_Assignment_: Include the line containing "margin-top: 6px ->" and every line after it up to the end of the material below; reproduce them exactly and drop the pictures.
____________________
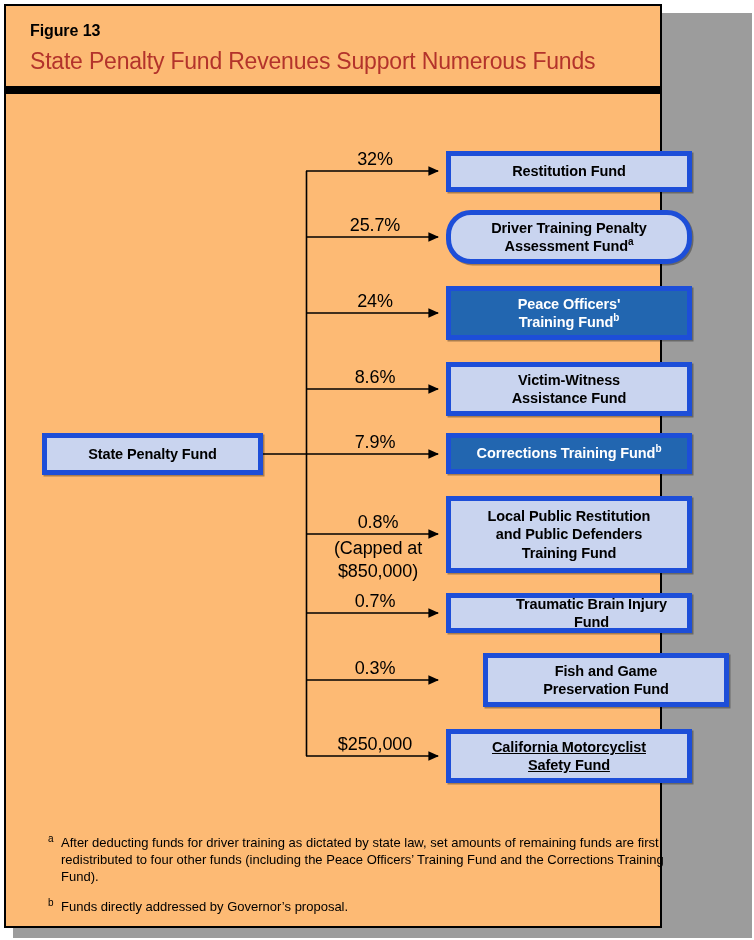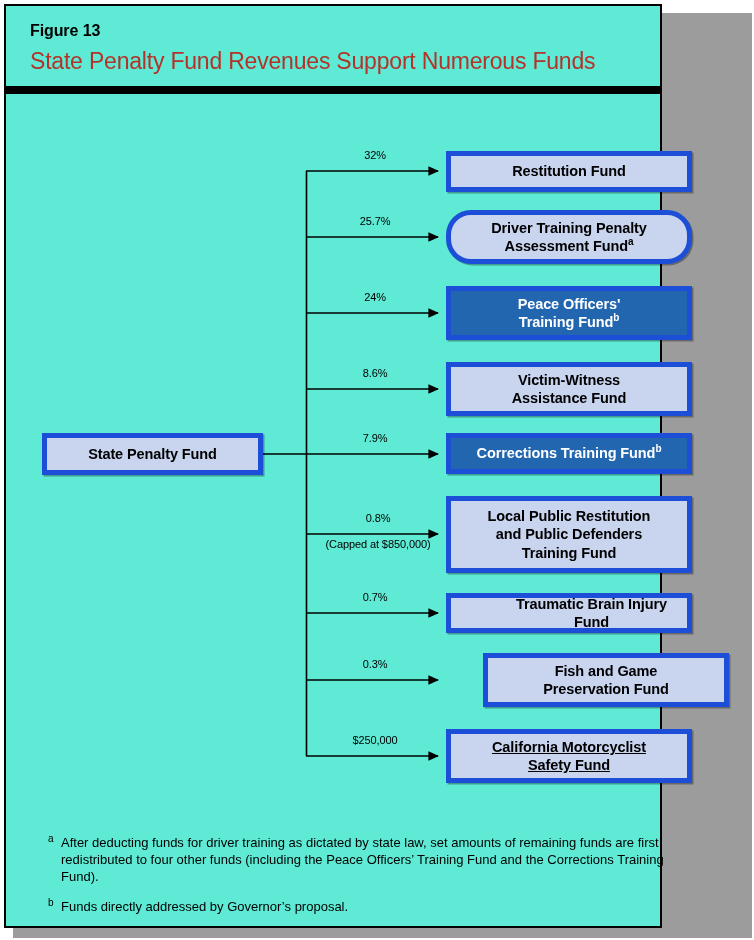"Figure 13" .card { background: #5eead4 -> #fdba74 }
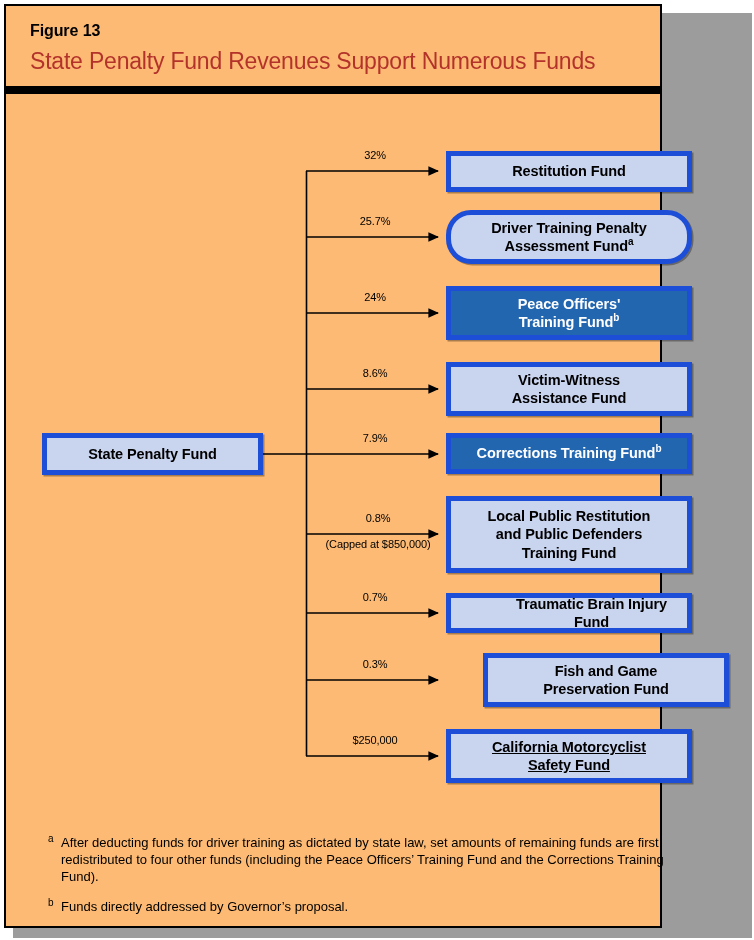"32%" .elabel { font-size: 11px -> 18px }
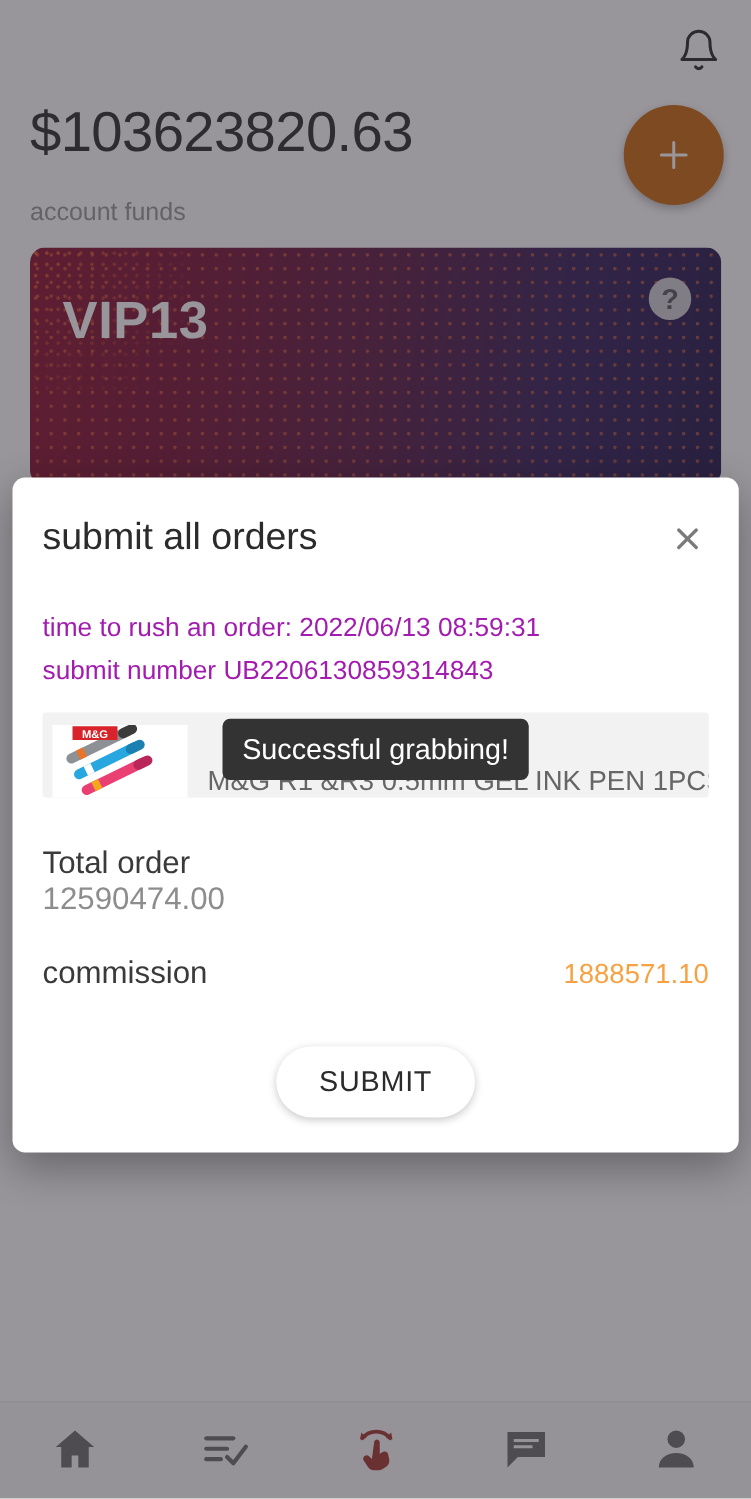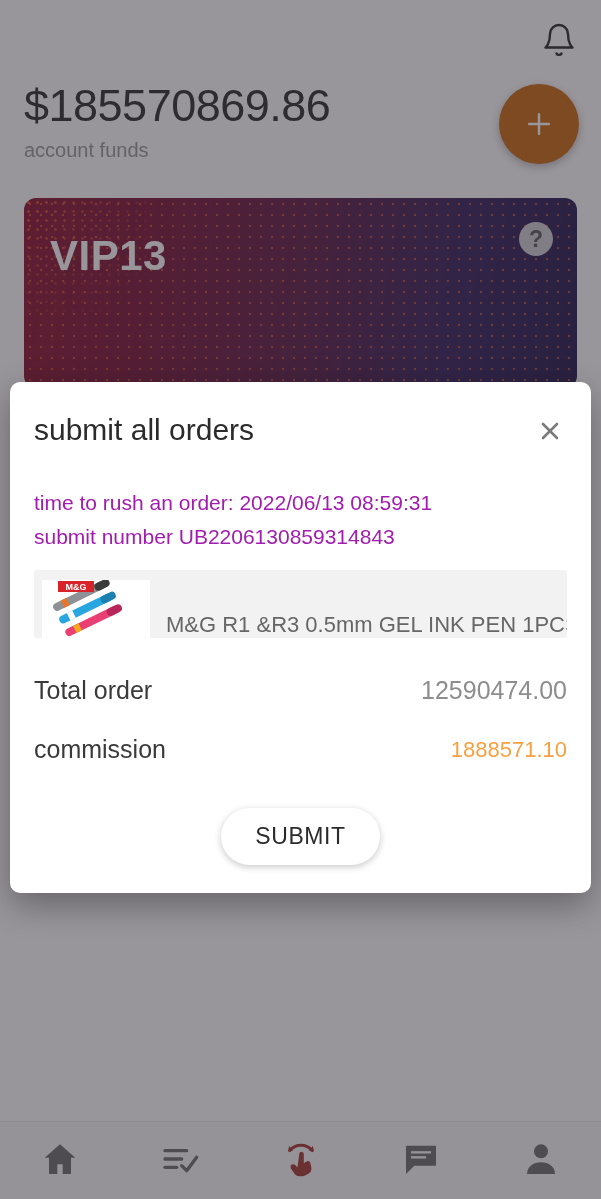"$185570869.86" div.funds-amount { text: $185570869.86 -> $103623820.63 }
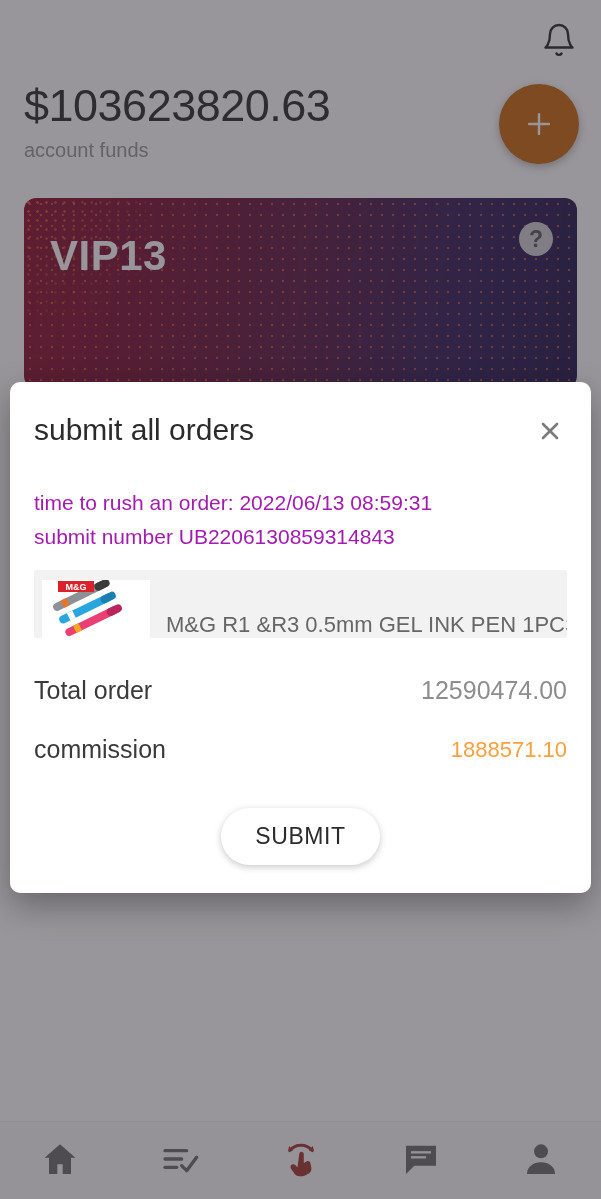"account funds" .funds-label { margin-top: 6px -> 26px }
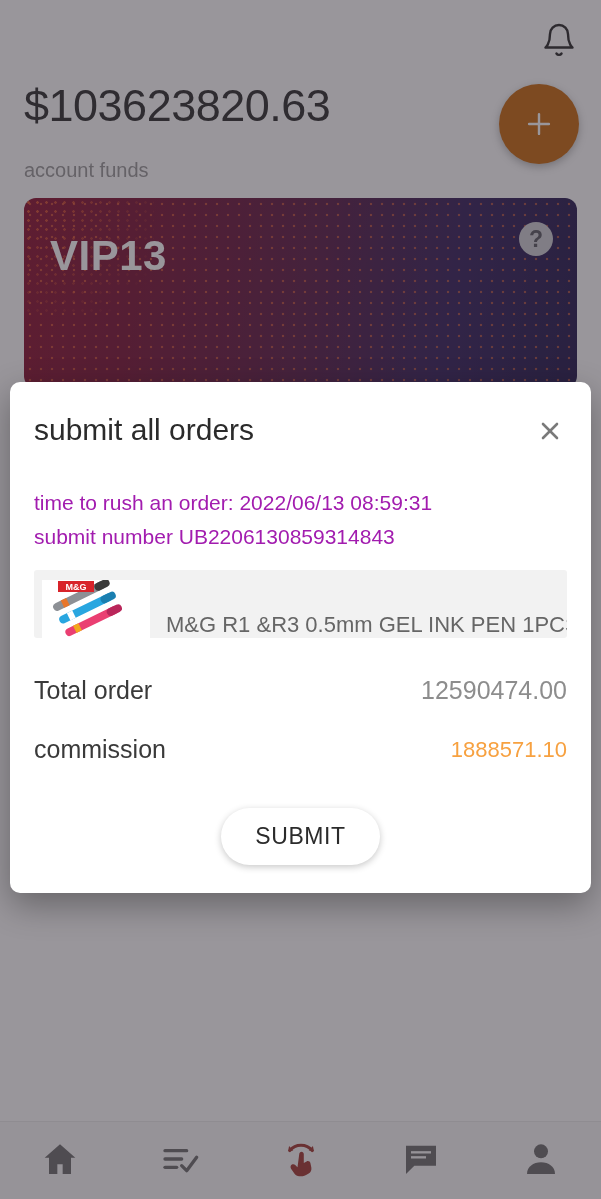"Successful grabbing!" div.toast { html: none -> <div>Successful grabbing!</div> }
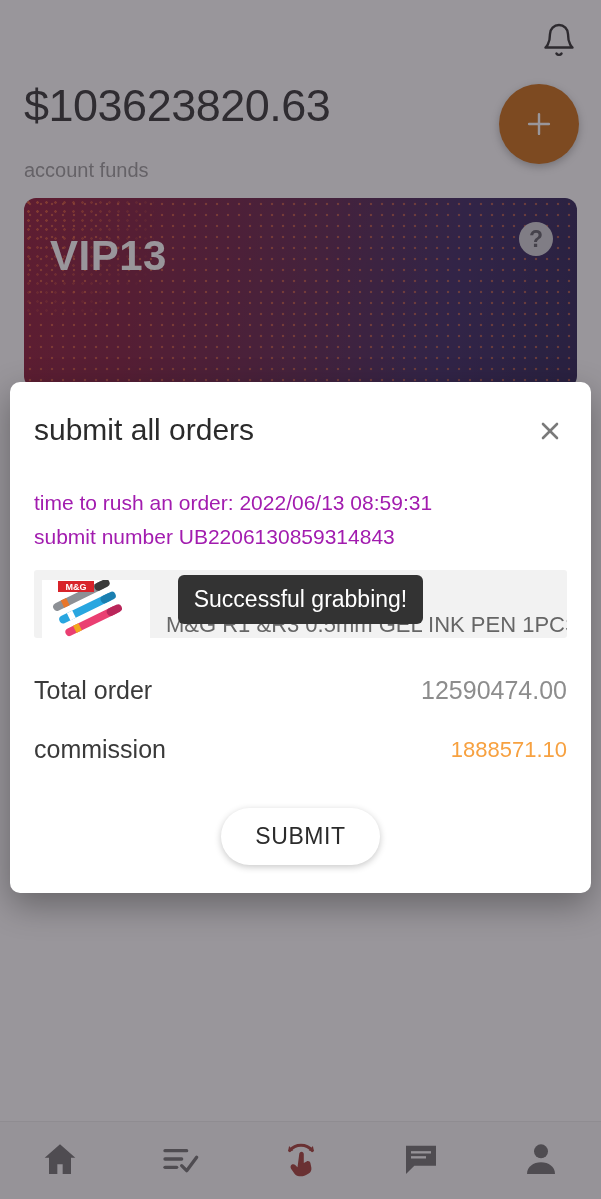"Total order" .total-row { flex-direction: none -> column }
____________________
_Written reply_:
"account funds" .funds-label { margin-top: 6px -> 26px }
"Successful grabbing!" div.toast { html: none -> <div>Successful grabbing!</div> }
"Total order" .total-row { flex-direction: none -> column }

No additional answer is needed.